- TASK GOAL -
Down to the last line, reproduce the data that follows, but skip the pictures.

BEGIN

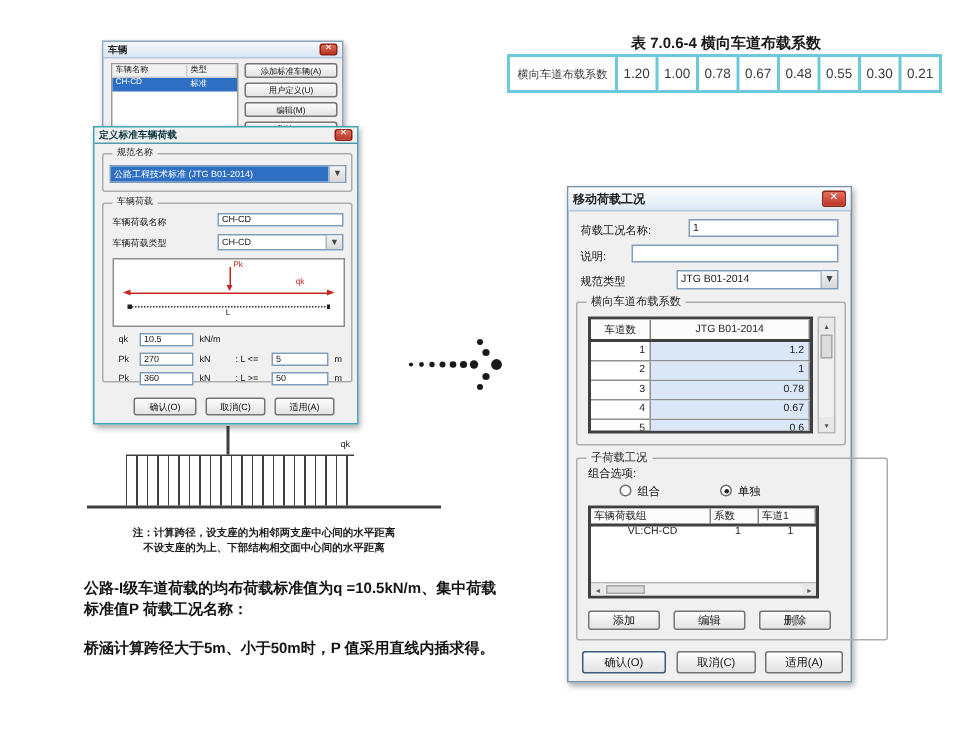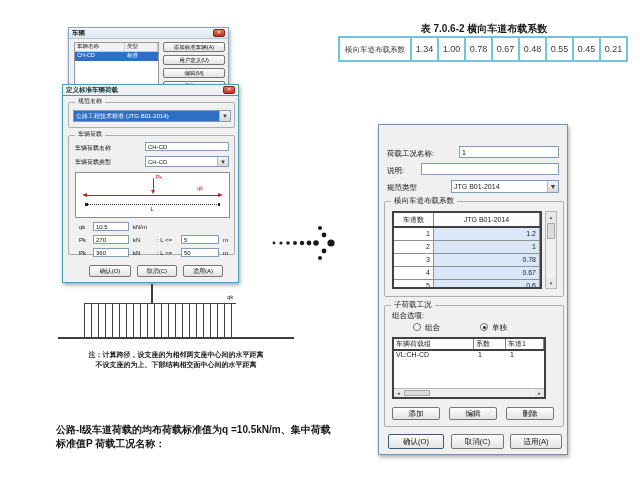"表 7.0.6-2 横向车道布载系数" div.spec-title { text: 7.0.6-2 -> 7.0.6-4 }
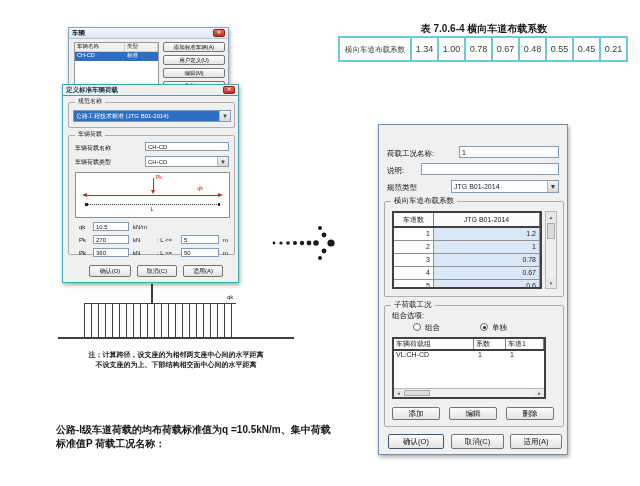"1.34" td.num { text: 1.34 -> 1.20 }
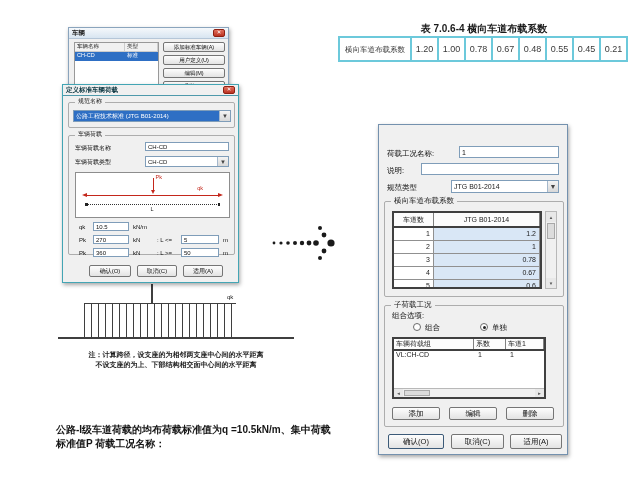"0.45" td.num { text: 0.45 -> 0.30 }
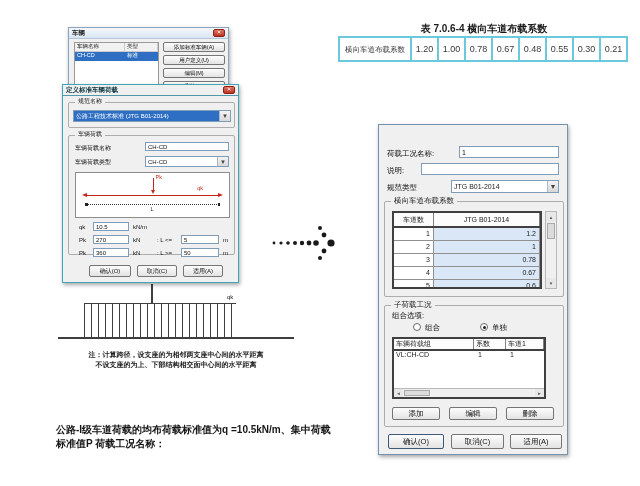"移动荷载工况" div.titlebar { html: none -> <div> <span>移动荷载工况</span> <span>✕</span> </div> }
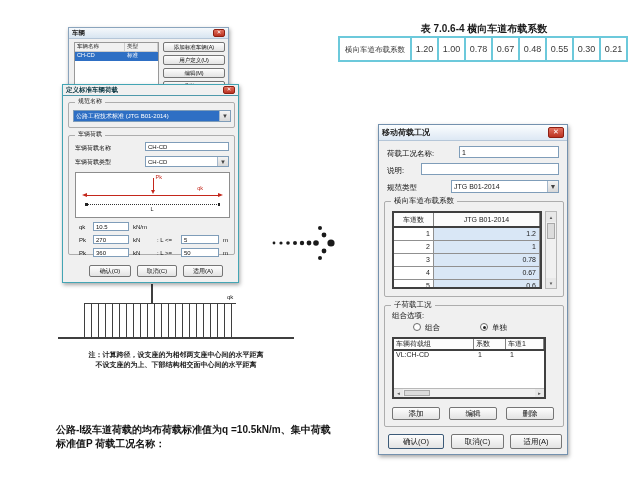"子荷载工况" div.group { text-align: none -> center; width: 180px -> 208px }
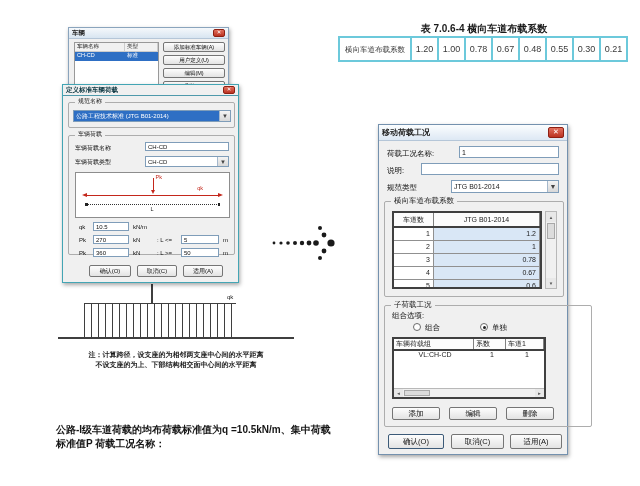"公路-I级车道荷载的均布荷载标准值为q =10.5kN/m、集中荷载" .notes { margin-top: 37px -> none }
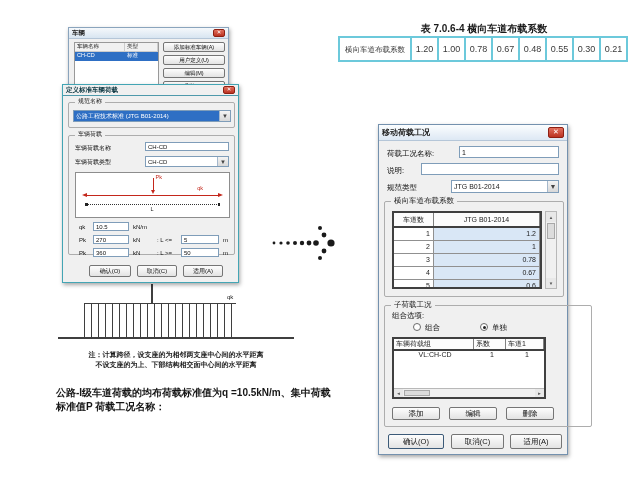"桥涵计算跨径大于5m、小于50m时，P 值采用直线内插求得。" div { html: none -> <div>桥涵计算跨径大于5m、小于50m时，P 值采用直线内插求得。</div> }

END

- OUTPUT OF THE TASK -
"表 7.0.6-2 横向车道布载系数" div.spec-title { text: 7.0.6-2 -> 7.0.6-4 }
"1.34" td.num { text: 1.34 -> 1.20 }
"0.45" td.num { text: 0.45 -> 0.30 }
"移动荷载工况" div.titlebar { html: none -> <div> <span>移动荷载工况</span> <span>✕</span> </div> }
"子荷载工况" div.group { text-align: none -> center; width: 180px -> 208px }
"公路-I级车道荷载的均布荷载标准值为q =10.5kN/m、集中荷载" .notes { margin-top: 37px -> none }
"桥涵计算跨径大于5m、小于50m时，P 值采用直线内插求得。" div { html: none -> <div>桥涵计算跨径大于5m、小于50m时，P 值采用直线内插求得。</div> }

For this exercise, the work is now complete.